| Exercise description |
The answer must be a single number: the count of lines in the records below that contain the word "center".

| Records excerpted from a collection |

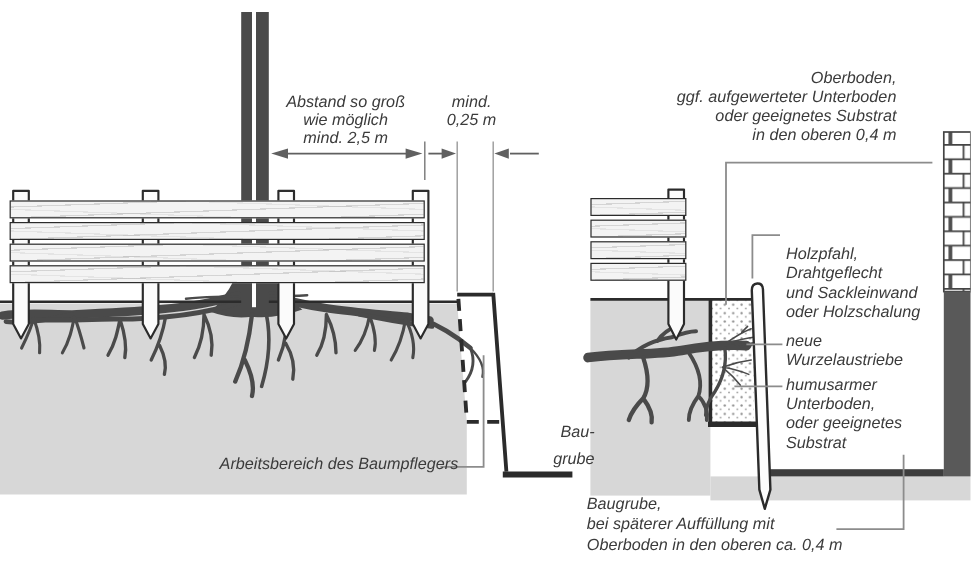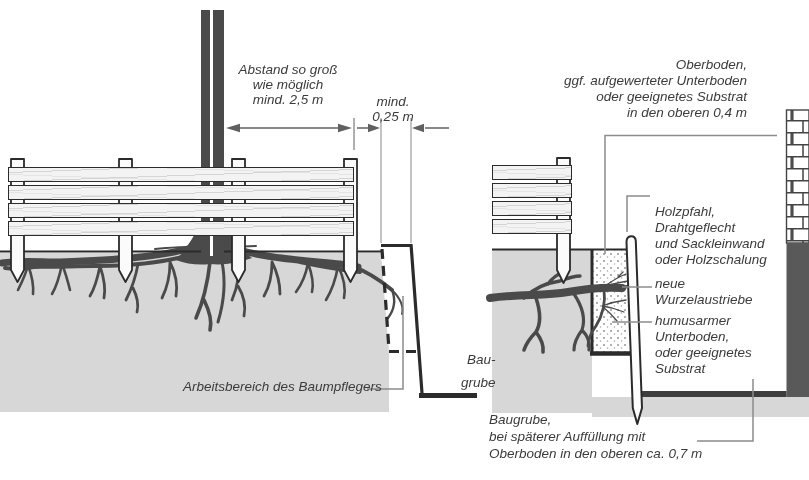--- a/index.html
+++ b/index.html
@@ -129,27 +129,27 @@
   <div class="plank" style="left:8px;top:167px;width:346px;"></div>
   <div class="plank" style="left:8px;top:185px;width:346px;"></div>
   <div class="plank" style="left:8px;top:203px;width:346px;"></div>
   <div class="plank" style="left:8px;top:221px;width:346px;"></div>
 
   <div class="plank" style="left:492px;top:165px;width:80px;"></div>
   <div class="plank" style="left:492px;top:183px;width:80px;"></div>
   <div class="plank" style="left:492px;top:201px;width:80px;"></div>
   <div class="plank" style="left:492px;top:219px;width:80px;"></div>
 
-  <div class="lbl center" style="left:217px;top:62px;width:142px;line-height:15px;">
+  <div class="lbl center" style="left:217px;top:77px;width:142px;line-height:15px;">
     <div>Abstand so groß</div>
     <div>wie möglich</div>
     <div>mind. 2,5 m</div>
   </div>
 
-  <div class="lbl center" style="left:353px;top:77px;width:80px;line-height:15px;margin-top:17px;">
+  <div class="lbl center" style="left:353px;top:77px;width:80px;line-height:15px;">
     <div>mind.</div>
     <div>0,25 m</div>
   </div>
 
   <div class="lbl" style="left:141px;top:379px;margin-left:42px;">Arbeitsbereich des Baumpflegers</div>
 
   <div class="lbl bau-label" style="left:461px;top:348px;text-align:right;">
     <div>Bau-</div>
     <div>grube</div>
   </div>
@@ -176,17 +176,17 @@
   <div class="lbl" style="left:655px;top:313px;">
     <div>humusarmer</div>
     <div>Unterboden,</div>
     <div>oder geeignetes</div>
     <div>Substrat</div>
   </div>
 
   <div class="lbl pit-bottom-label" style="left:489px;top:411px;">
     <div>Baugrube,</div>
     <div>bei späterer Auffüllung mit</div>
-    <div>Oberboden in den oberen ca. 0,7 m</div>
+    <div>Oberboden in den oberen ca. 0,4 m</div>
   </div>
 
 
 </div>
 
 </body></html>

| Answer below |
4